Kentucky and Tennessee have strong support from the state for promoting local produce. Various programs are thriving in both regions.
Ben Shaffar, director of business development for the Kentucky Department of Agriculture’s Office of Marketing, said the state’s Kentucky Proud program was re-evaluated when Commissioner James Comer took office in 2012.
“We cleaned up the system, and fact-checked all 4,500 members of the program, and found we had an active membership of 3,000, so it’s a stronger, leaner group than the previous administration had allowed,” he said.
Then, in 2013, the state launched its Homegrown by Heroes program to support sales of agricultural products from current and former members of the U.S. military.

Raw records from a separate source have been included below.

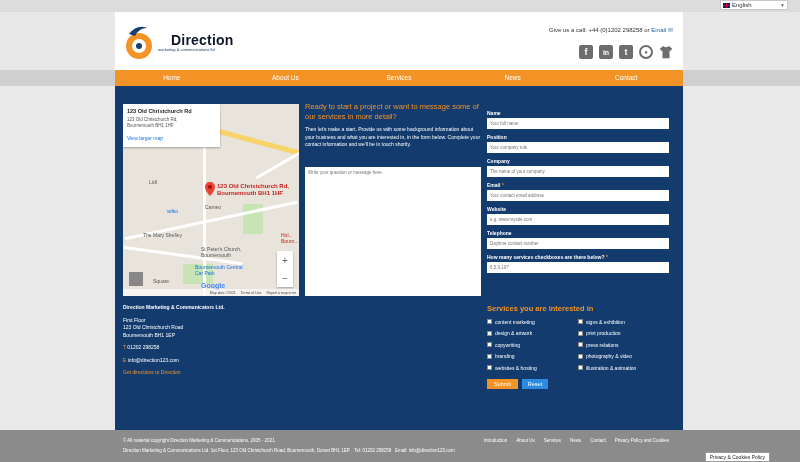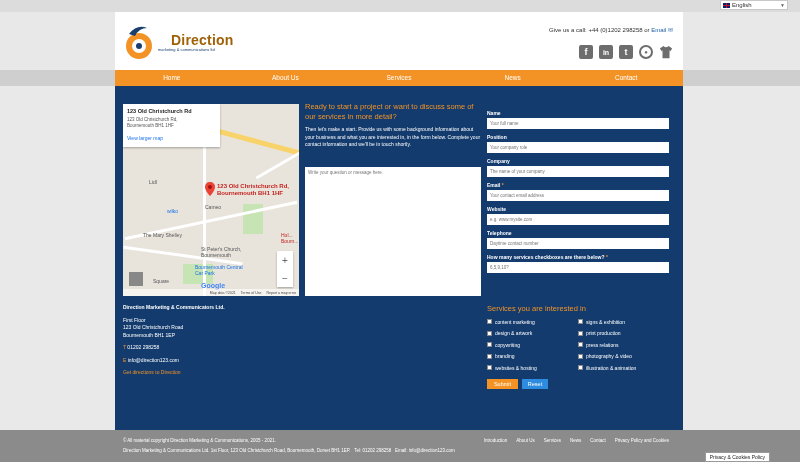--- a/index.html
+++ b/index.html
@@ -18,7 +18,7 @@
   .logo { position: absolute; left: 8px; top: 10px; display: flex; align-items: center; gap: 3px; }
   .logo-mark { width: 32px; height: 40px; position: relative; }
   .logo-text { display: flex; flex-direction: column; }
-  .logo-name { font-size: 14px; color: #a16207; font-weight: bold; letter-spacing: 0.2px; padding-left: 13px; }
+  .logo-name { font-size: 14px; color: #0f172a; font-weight: bold; letter-spacing: 0.2px; padding-left: 13px; }
   .logo-tag { font-size: 4px; color: #1a3e6e; margin-top: -1px; }
   .call { position: absolute; right: 10px; top: 14px; font-size: 6px; color: #333; }
   .call a { color: #1a5fa8; text-decoration: none; }

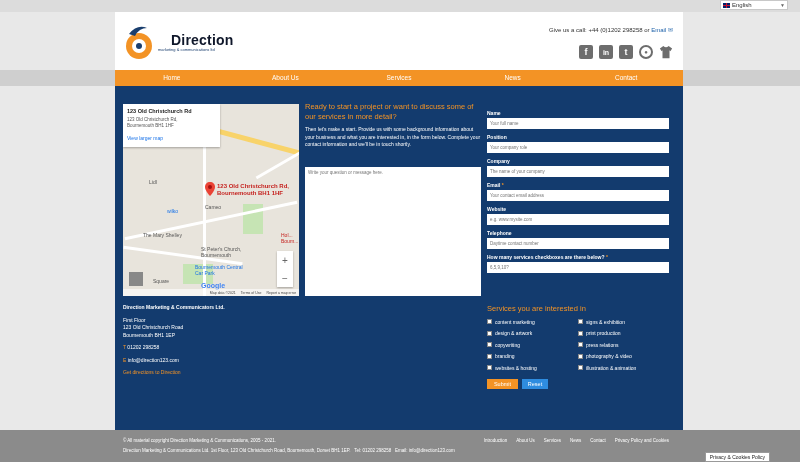--- a/index.html
+++ b/index.html
@@ -187,7 +187,7 @@
   </div>
 
   <div class="pitch">
-    <h2>Ready to start a project or want to discuss some of our services in more detail?</h2>
+    <h2>Ready to start a project or want to message some of our services in more detail?</h2>
     <p>Then let's make a start. Provide us with some background information about your business and what you are interested in, in the form below. Complete your contact information and we'll be in touch shortly.</p>
   </div>
   <textarea class="message" placeholder="Write your question or message here." style=""></textarea>

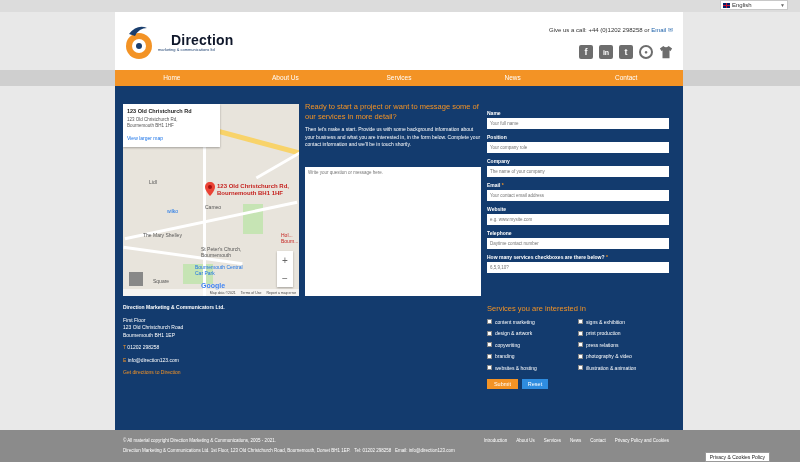--- a/index.html
+++ b/index.html
@@ -66,7 +66,7 @@
   .contact .link { color: #f39325; }
 
   .services { position: absolute; left: 372px; top: 218px; width: 182px; }
-  .services h2 { font-size: 7.5px; color: #f39325; font-weight: normal; }
+  .services h2 { font-size: 7.5px; color: #f39325; font-weight: bold; }
   .svc-grid { display: grid; grid-template-columns: 91px 91px; row-gap: 4px; margin-top: 5px; }
   .svc { display: flex; align-items: center; gap: 3px; font-size: 5px; color: #fff; height: 7.5px; }
   .svc .cb { width: 5px; height: 5px; background: #fff; border: 0.5px solid #888; }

This offshoot of the Kentucky Proud program soon grew to extend past the state’s borders.
Commissioner Comer’s goal was to have the program spread on a national level, and on Veteran’s Day, it was announced that Davis, Calif.-based Farmer Veteran Coalition will administer the program on a national level.
Shaffer said Tennessee is set to begin working with the brand in the upcoming weeks, but the goal is to have all 50 states participating by the end of 2015.
In addition, Kentucky also recently launched another local initiative, this time focusing specifically on the Appalachian region of the state.
The goal of the program is to promote economic growth and agricultural development in eastern Kentucky, Shaffer said.
“We’re looking to encourage and support more food production out of that region,” he said.
The program launched in February.
The Tennessee Department of Agriculture is also actively trying to support local produce.
Through a U.S. Department of Agriculture specialty crop project, the state developed an application to complement its Pick Tennessee program.
“Customers can now just search for( whatever) they’re looking for, whether it’s a tomato, a farmers market or a farm, and get GPS mapping to that place, plus links to any Web links and contact information,” said Cynthia Kent, creative director for market development.
Users can search by item, region, or season.
The app also provides customers with tips for storing and choosing fresh produce, as well as recipes from the Pick Tennessee website.
Current Pick Tennessee participates are already included in the app, and new growers can still apply.
“If a farm is listed on Pick Tennessee Products, that farm is automatically available on the new Pick Tennessee mobile app for GPS mapping,” commissioner Julius Johnson said in a news release.
The app is free to download from the Apple App Store or Google Play.